- _What to work on_: Only one portion of the data is to be written out: from the line bearing "Babolat Short Lebron: 2 for 49.90 -> none" through the line bearing "total: 1015.44 -> 959.59". Write it exactly as it appears.

________________________

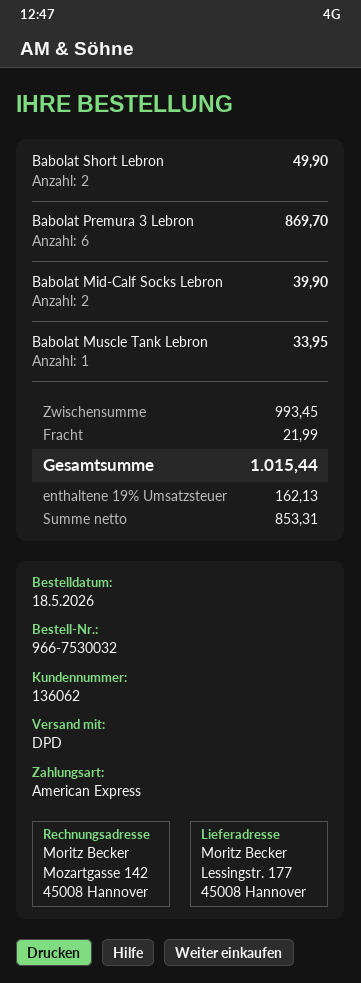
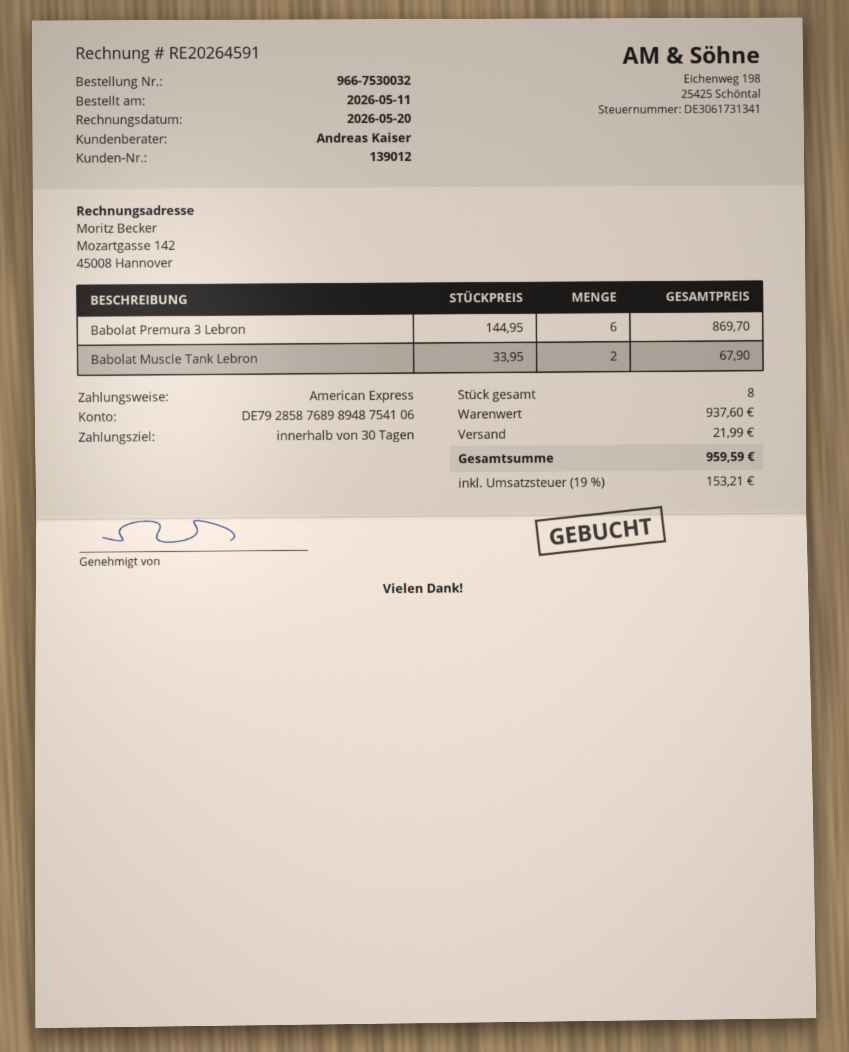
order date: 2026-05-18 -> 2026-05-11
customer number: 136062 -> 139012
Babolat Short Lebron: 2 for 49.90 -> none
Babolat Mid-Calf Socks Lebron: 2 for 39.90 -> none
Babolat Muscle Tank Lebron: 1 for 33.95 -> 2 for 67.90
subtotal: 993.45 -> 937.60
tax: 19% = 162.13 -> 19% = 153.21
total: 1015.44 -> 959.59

________________________

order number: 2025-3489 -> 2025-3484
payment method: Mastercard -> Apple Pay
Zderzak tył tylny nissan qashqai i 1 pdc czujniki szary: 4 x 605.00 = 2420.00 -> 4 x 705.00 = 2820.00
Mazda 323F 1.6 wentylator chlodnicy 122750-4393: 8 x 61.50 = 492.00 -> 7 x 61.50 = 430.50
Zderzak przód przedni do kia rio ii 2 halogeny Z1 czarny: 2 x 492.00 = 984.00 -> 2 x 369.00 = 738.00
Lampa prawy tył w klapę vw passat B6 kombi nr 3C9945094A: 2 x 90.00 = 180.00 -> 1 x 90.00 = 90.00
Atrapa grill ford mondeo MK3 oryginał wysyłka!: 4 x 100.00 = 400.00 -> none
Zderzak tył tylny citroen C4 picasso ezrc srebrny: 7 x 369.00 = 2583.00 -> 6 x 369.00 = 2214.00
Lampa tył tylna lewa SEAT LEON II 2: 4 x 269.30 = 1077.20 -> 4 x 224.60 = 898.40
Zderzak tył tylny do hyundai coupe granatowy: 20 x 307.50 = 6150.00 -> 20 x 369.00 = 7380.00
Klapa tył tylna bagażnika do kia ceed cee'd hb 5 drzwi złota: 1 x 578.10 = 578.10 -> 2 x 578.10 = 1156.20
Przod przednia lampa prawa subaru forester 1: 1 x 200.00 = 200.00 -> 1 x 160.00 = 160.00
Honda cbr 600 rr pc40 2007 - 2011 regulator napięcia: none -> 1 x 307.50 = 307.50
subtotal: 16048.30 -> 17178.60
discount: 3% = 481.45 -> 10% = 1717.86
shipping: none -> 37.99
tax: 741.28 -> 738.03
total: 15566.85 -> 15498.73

________________________

- _Expected output_:
Babolat Short Lebron: 2 for 49.90 -> none
Babolat Mid-Calf Socks Lebron: 2 for 39.90 -> none
Babolat Muscle Tank Lebron: 1 for 33.95 -> 2 for 67.90
subtotal: 993.45 -> 937.60
tax: 19% = 162.13 -> 19% = 153.21
total: 1015.44 -> 959.59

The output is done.